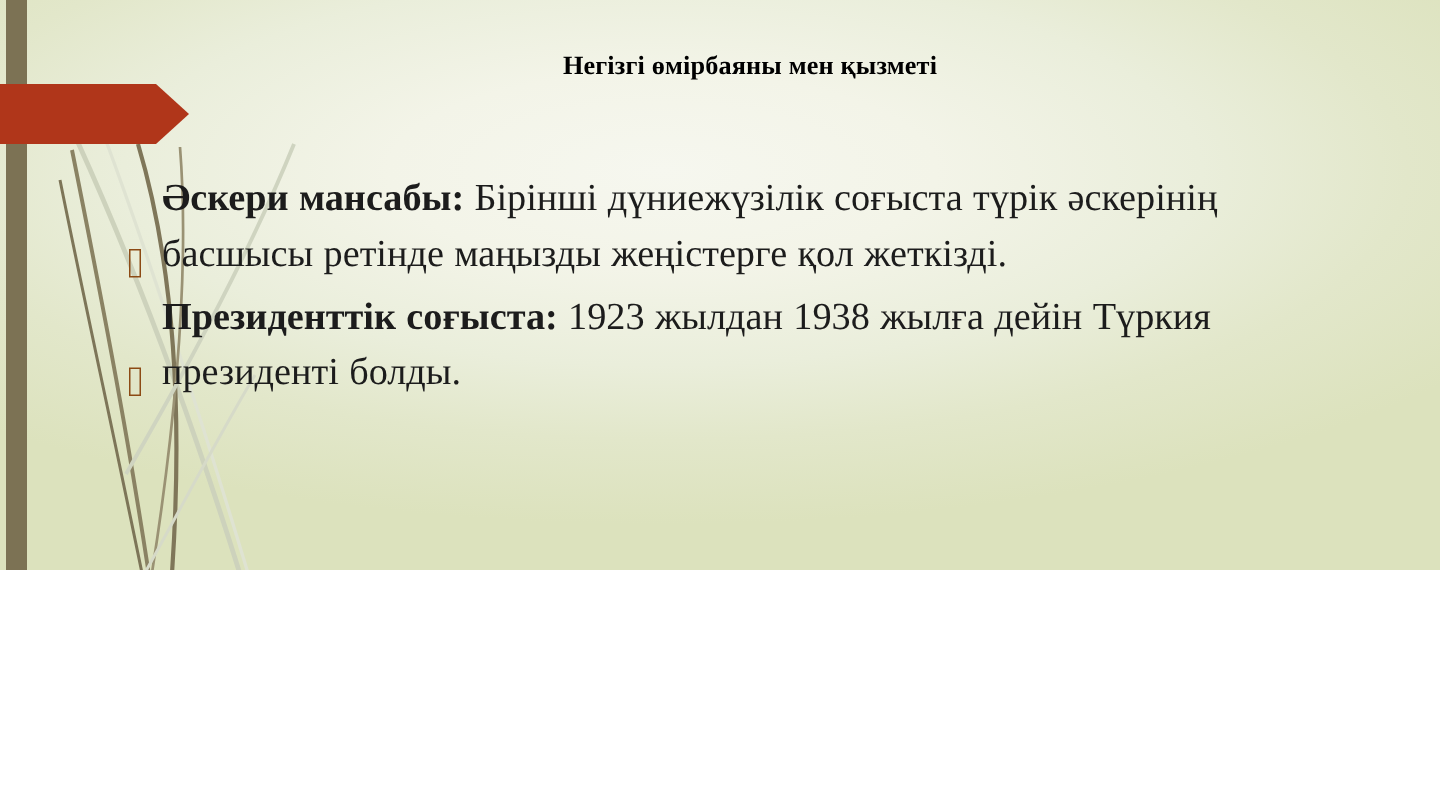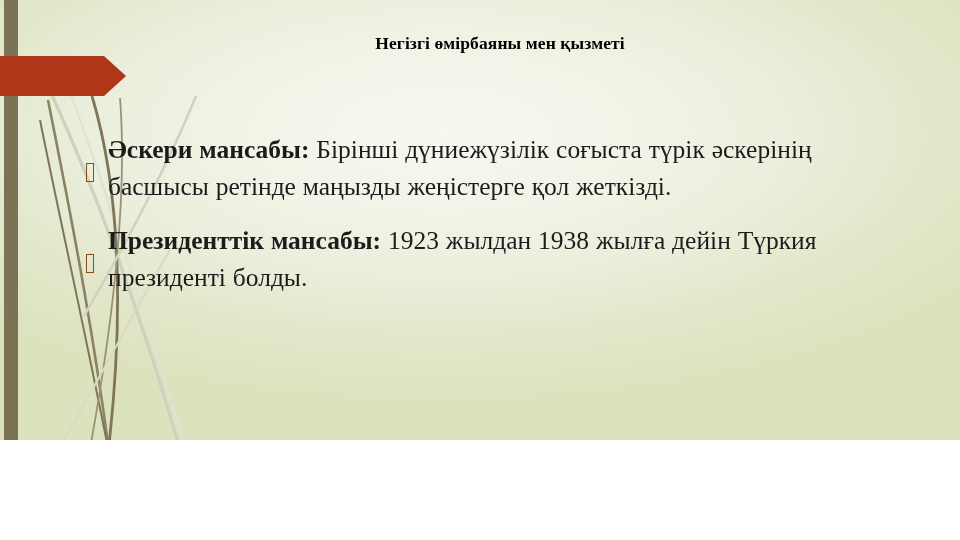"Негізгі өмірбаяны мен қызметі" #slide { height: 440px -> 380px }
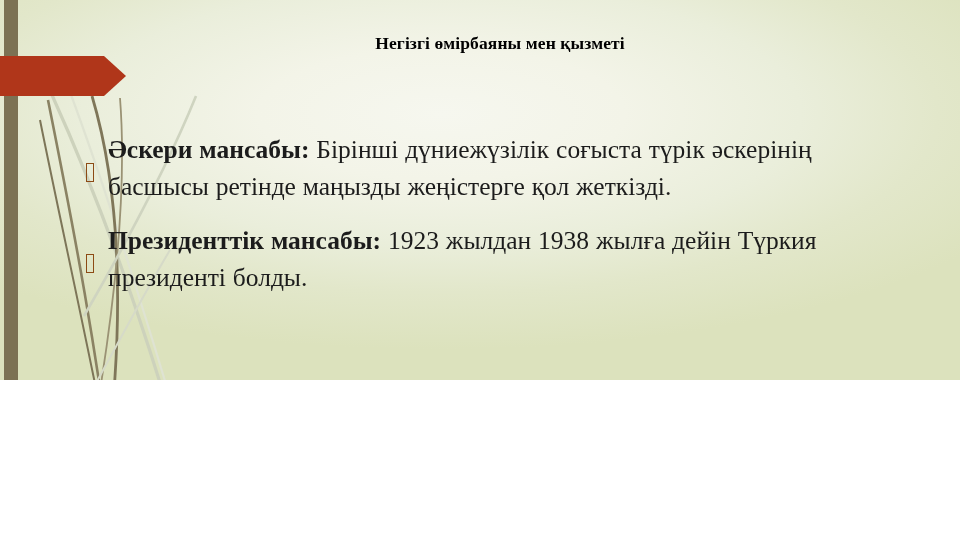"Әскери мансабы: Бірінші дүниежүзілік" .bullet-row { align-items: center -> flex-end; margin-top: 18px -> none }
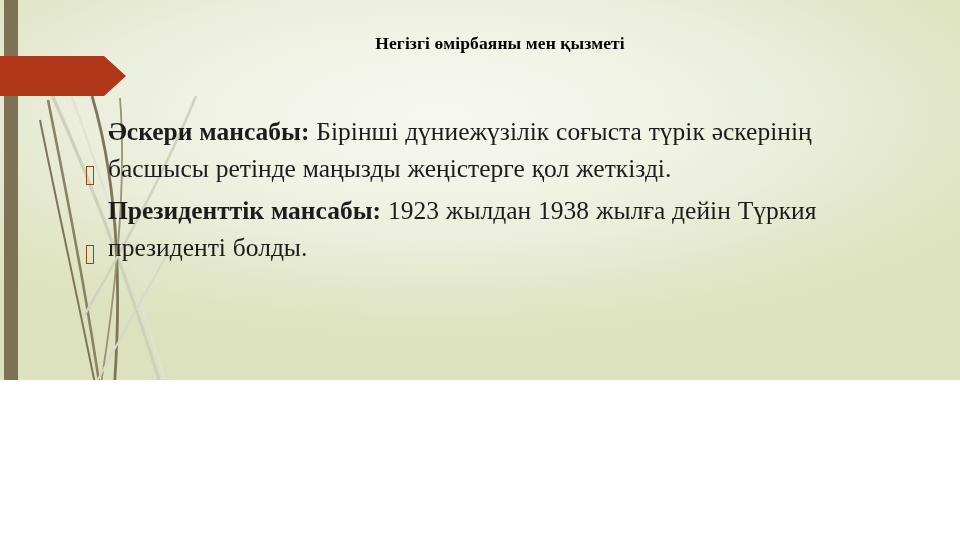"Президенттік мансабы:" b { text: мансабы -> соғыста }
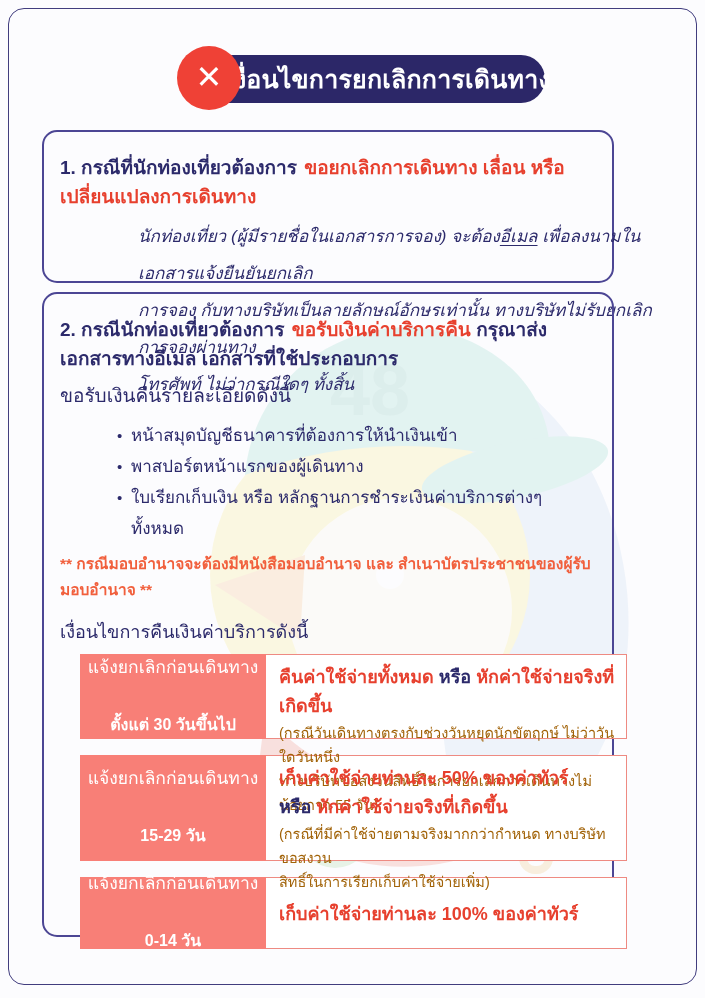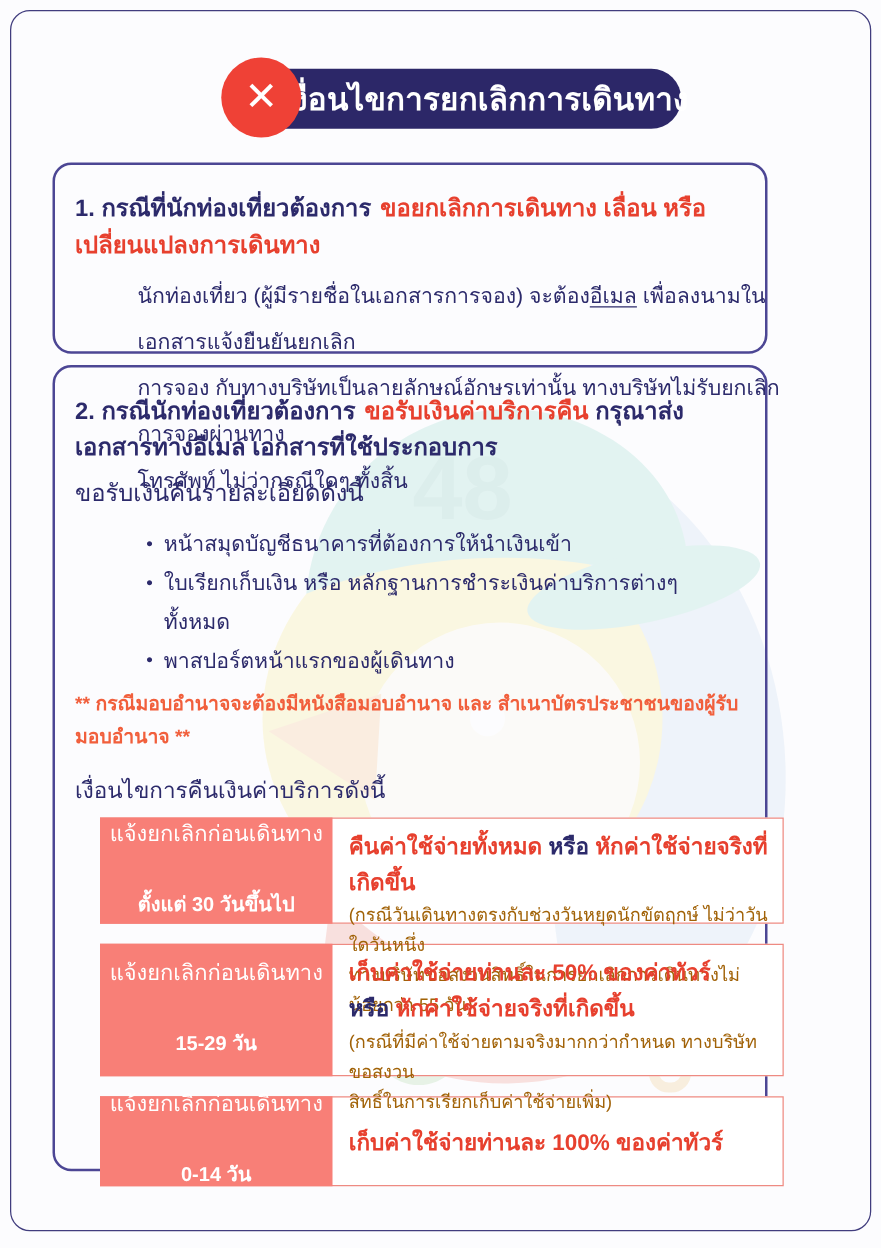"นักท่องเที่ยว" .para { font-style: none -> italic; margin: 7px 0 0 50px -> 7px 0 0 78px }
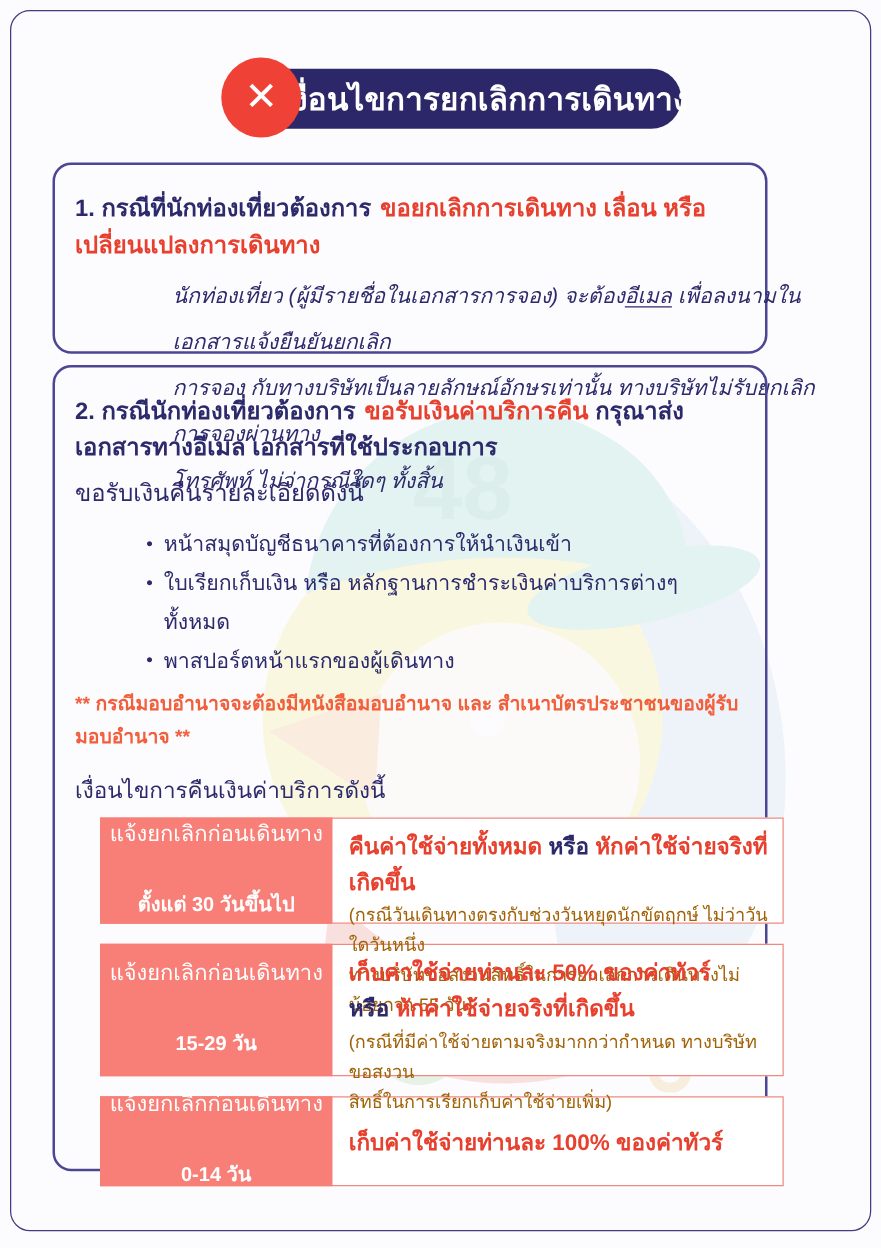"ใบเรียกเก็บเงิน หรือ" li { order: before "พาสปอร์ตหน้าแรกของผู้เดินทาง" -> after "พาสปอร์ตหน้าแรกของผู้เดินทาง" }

:::::

All that should appear in the response is the run of lines from the one with "font-style: none ->" through the final line of the records, restated exactly, with pictures omitted.

_Worked solution:_
"นักท่องเที่ยว" .para { font-style: none -> italic; margin: 7px 0 0 50px -> 7px 0 0 78px }
"ใบเรียกเก็บเงิน หรือ" li { order: before "พาสปอร์ตหน้าแรกของผู้เดินทาง" -> after "พาสปอร์ตหน้าแรกของผู้เดินทาง" }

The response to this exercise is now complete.